* **What you need to do**
For this exercise, copy the data exactly and omit any images.

[Saved entries]
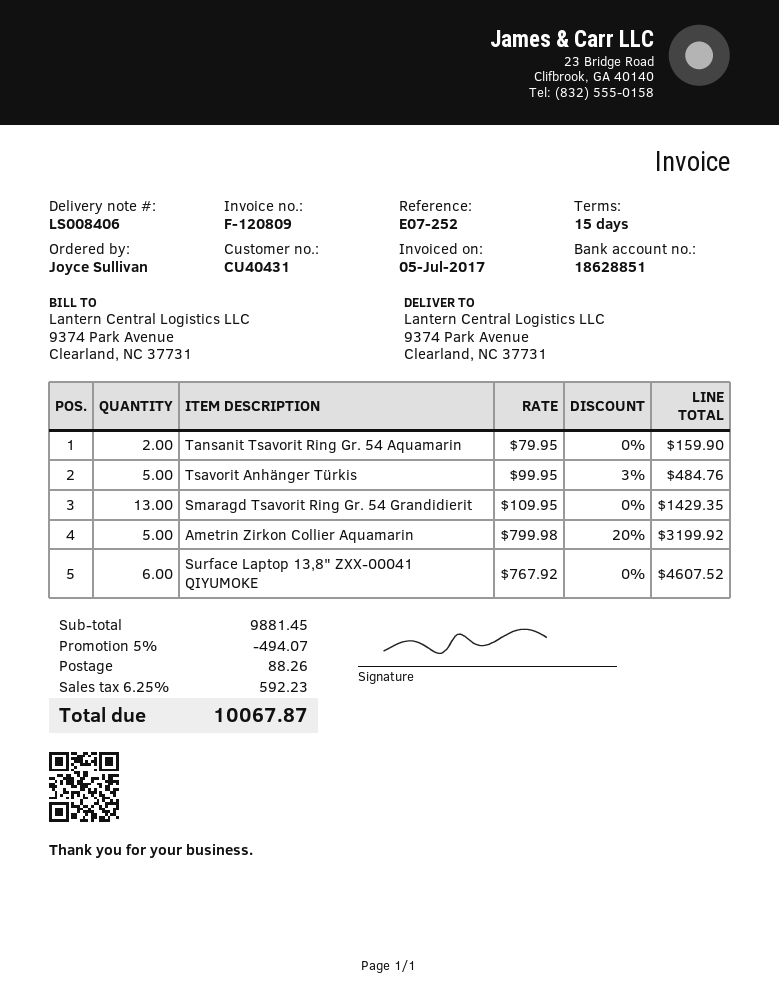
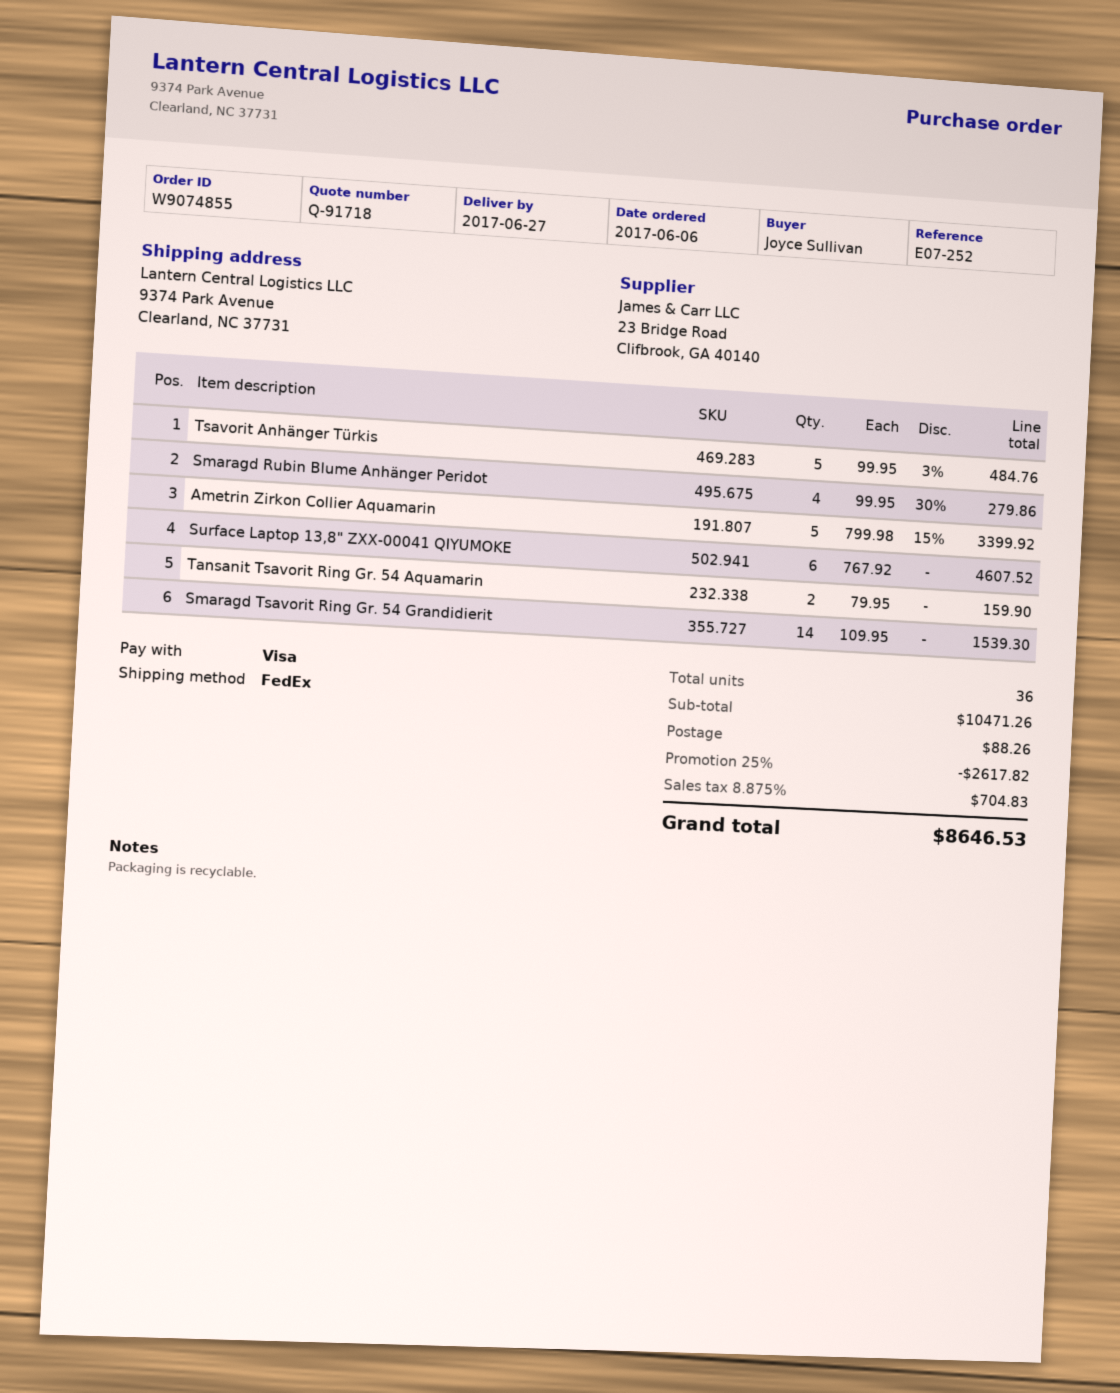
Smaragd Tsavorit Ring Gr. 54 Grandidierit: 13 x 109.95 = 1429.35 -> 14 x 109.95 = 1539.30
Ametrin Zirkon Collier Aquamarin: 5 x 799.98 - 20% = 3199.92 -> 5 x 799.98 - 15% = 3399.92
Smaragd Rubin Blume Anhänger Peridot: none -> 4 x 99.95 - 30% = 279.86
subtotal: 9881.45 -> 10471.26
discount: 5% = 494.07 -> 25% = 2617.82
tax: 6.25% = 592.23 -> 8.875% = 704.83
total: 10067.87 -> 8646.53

* **Solution for this task**
Smaragd Tsavorit Ring Gr. 54 Grandidierit: 13 x 109.95 = 1429.35 -> 14 x 109.95 = 1539.30
Ametrin Zirkon Collier Aquamarin: 5 x 799.98 - 20% = 3199.92 -> 5 x 799.98 - 15% = 3399.92
Smaragd Rubin Blume Anhänger Peridot: none -> 4 x 99.95 - 30% = 279.86
subtotal: 9881.45 -> 10471.26
discount: 5% = 494.07 -> 25% = 2617.82
tax: 6.25% = 592.23 -> 8.875% = 704.83
total: 10067.87 -> 8646.53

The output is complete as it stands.